What happens if part of your contract is invalid or illegal? A severability clause, also called a savings clause, states that the rest of a contract is still valid if part of it is considered illegal or unenforceable. Without a severability clause, the whole contract could be thrown out if one part of it is deemed invalid.

Severability Clause Example:
If any part of this agreement is declared unenforceable or invalid, the remainder of the agreement will continue to be valid and enforceable.

Jurisdiction or Governing Law

A jurisdiction or governing law clause declares which laws the agreement adheres to and where the lawsuit will be filed if disputes arise.

Jurisdiction Clause Example:
This agreement shall be governed by the laws of California.

Dispute Resolution

Every contract that involves two or more parties has a dispute resolution clause to indicate how disputes will be handled. The clause may specify the preferred form of dispute resolution such as negotiation, mediation, or arbitration (which has gained popularity because it is fast and informal).

Dispute Resolution Clause Example from a Separation Agreement:
In the event a dispute arises regarding the agreement, the Parties will try to resolve the matter through negotiation or mediation, prior to initiating a court action.

Force Majeure

A force majeure clause means that if the parties are unable to perform their contractual obligations due to circumstances beyond their control, their obligations may be temporarily suspended or completely excused. The clause may list external events, such as natural disasters, war, strikes, flood, etc. that could make contractual performance impossible.
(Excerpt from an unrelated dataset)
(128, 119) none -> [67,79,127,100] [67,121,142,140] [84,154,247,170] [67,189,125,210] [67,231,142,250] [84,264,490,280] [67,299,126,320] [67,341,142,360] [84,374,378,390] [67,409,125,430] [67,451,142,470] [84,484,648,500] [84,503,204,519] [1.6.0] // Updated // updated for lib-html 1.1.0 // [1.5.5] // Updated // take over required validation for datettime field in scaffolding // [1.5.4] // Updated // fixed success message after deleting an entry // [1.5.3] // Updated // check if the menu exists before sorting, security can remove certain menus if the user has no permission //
Force Majeure Clause Example:
No party shall be liable or responsible to the other party, nor be deemed to have defaulted under or breached the agreement, for the delay in performance of this agreement when and to the extent such failure or delay is caused by acts beyond the party’s control.


The waiver clause may be easily missed but it illustrates an important point. It means that if a party fails to enforce part of a contract, such as not charging late fees to a tenant who paid late rent, they can still do so in the future.

Waiver Clause Example:
Any waiver by the Landlord of the Tenant’s failure to perform any provision of this Lease is not a waiver of the Landlord’s right to subsequently insist on performance or pursue any remedy for that failure.
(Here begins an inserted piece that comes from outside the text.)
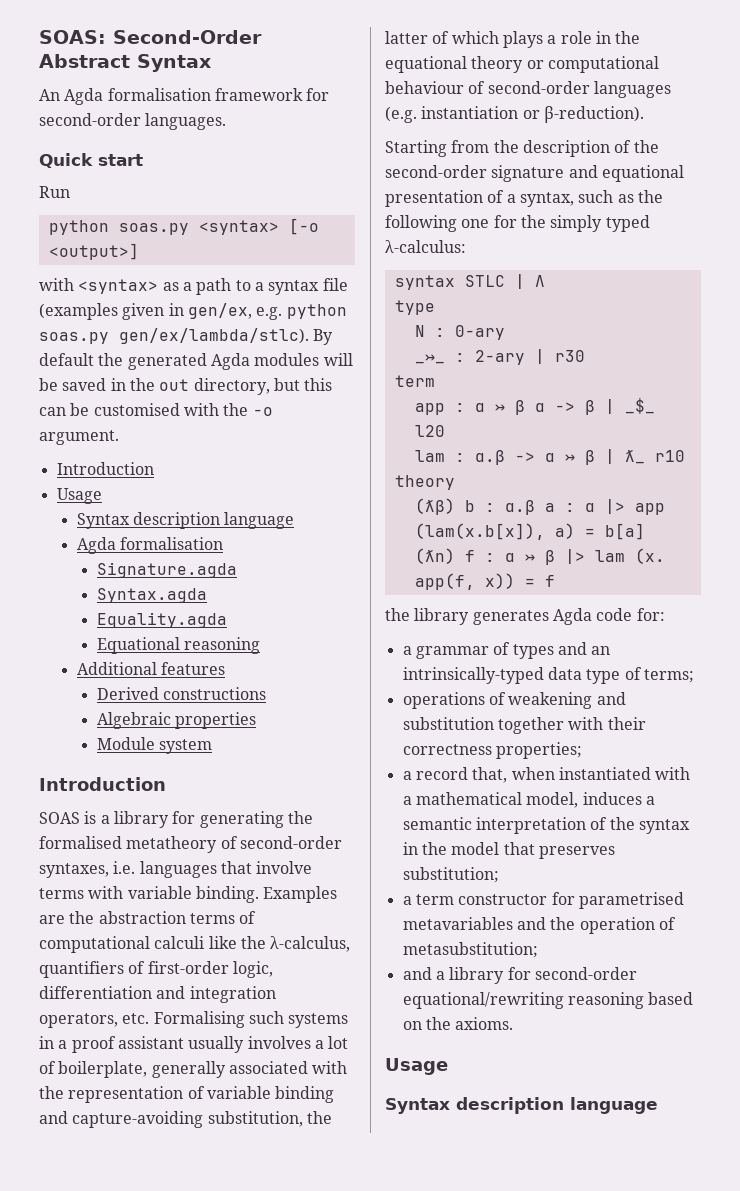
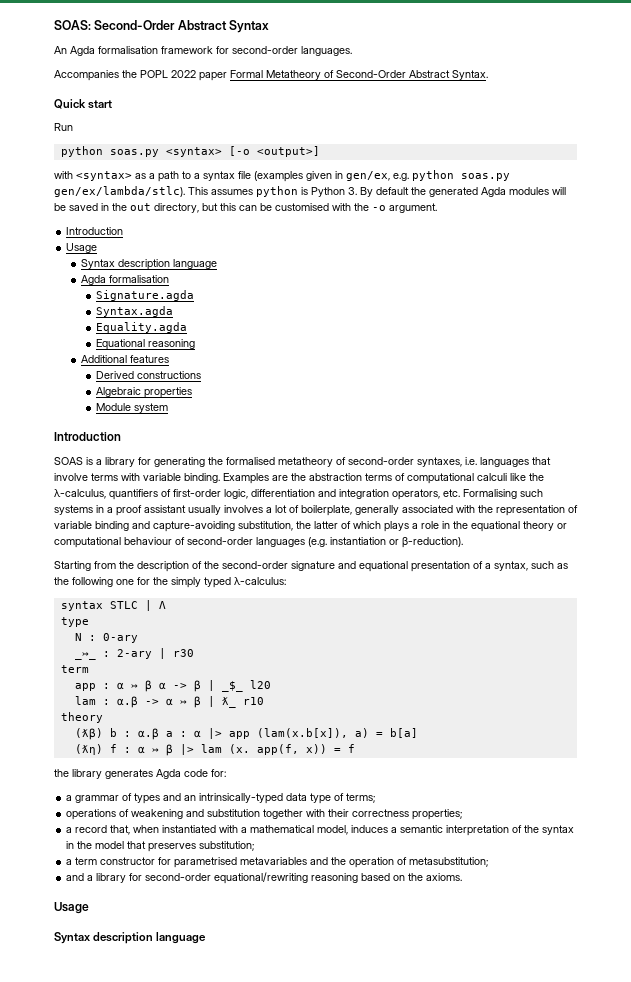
(227, 121) none -> [54,70,488,81] // Accompanies the POPL 2022 paper Formal Metatheory of Second-Order Abstract Syntax.
(309, 336) none -> [188,186,357,197] This assumes python is Python 3.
An amendment clause describes how changes are made to an agreement. Typically it states that changes must be signed in writing by both parties.

Amendment Clause Example:
This Agreement cannot be modified in any way except in writing signed by all the parties to this Agreement.

Time is of the Essence

You may have seen, “Time is of the essence in this Agreement” at the end of a contract. Including this clause means that the timelines listed in the contract are absolutely critical (“of the essence”) and if a party fails to meet them, the other party is able to rescind the contract.


An assignment clause clarifies whether parties can give their contractual rights or obligations to another party. The clause might include exceptions, such as if assignment can only be done with permission from the other party.

Assignment Clause Example:
This Agreement will not be assigned either in whole or in part by any Party without the written consent of the other Party.


The headings clause simply states that the bold headings within the document were placed there for organizational purposes. Usually, headings are an over-simplification of the content, and therefore should not affect the clause they are summarizing.

Headings Clause Example:
Headings are inserted for the convenience of the parties only and are not considered when interpreting this Agreement.


A counterparts clause is included when the parties will sign separate copies of the same document (if they can’t be in the same place at the same time). It is often written as, “This Agreement may be executed in counterparts.”


The notice clause clarifies how each party will deliver notice to each other. It can state the form of notice (written), how to deliver it (by person or mail), and when it is deemed received.

Notice Example Clause:
Any notices or delivery required here will be deemed completed when hand-delivered, delivered by agent, or seven days after being placed in the post, postage prepaid, to the Members at the addresses contained in this Agreement or as the Members may later designate in writing.

Entire Agreement

The entire agreement clause can be important when there are ongoing negotiations. It means that any previous understandings, including both oral and written agreements, are not included in the contract. If an entire agreement clause is in a contract, the parties should make sure that anything they want to be included in the deal is written in the agreement.

Entire Agreement Clause Example:
The Agreement constitutes the entire agreement and understanding between the Parties to this Agreement and supersedes all prior communications, contracts, or agreements between these Parties with respect to the subject matter addressed in this Agreement, whether oral or written.

Boilerplate Clauses: Standard but not Secondary

While standard in most corporate and commercial contracts, boilerplate clauses serve an important purpose in clarifying the relationship between the parties and spelling out any situations that otherwise wouldn’t be addressed in the operative section of the agreement.

Parties may be tempted to gloss over the details or avoid negotiating standard provisions, but it’s important to review the miscellaneous section for information that could impact you or the other party.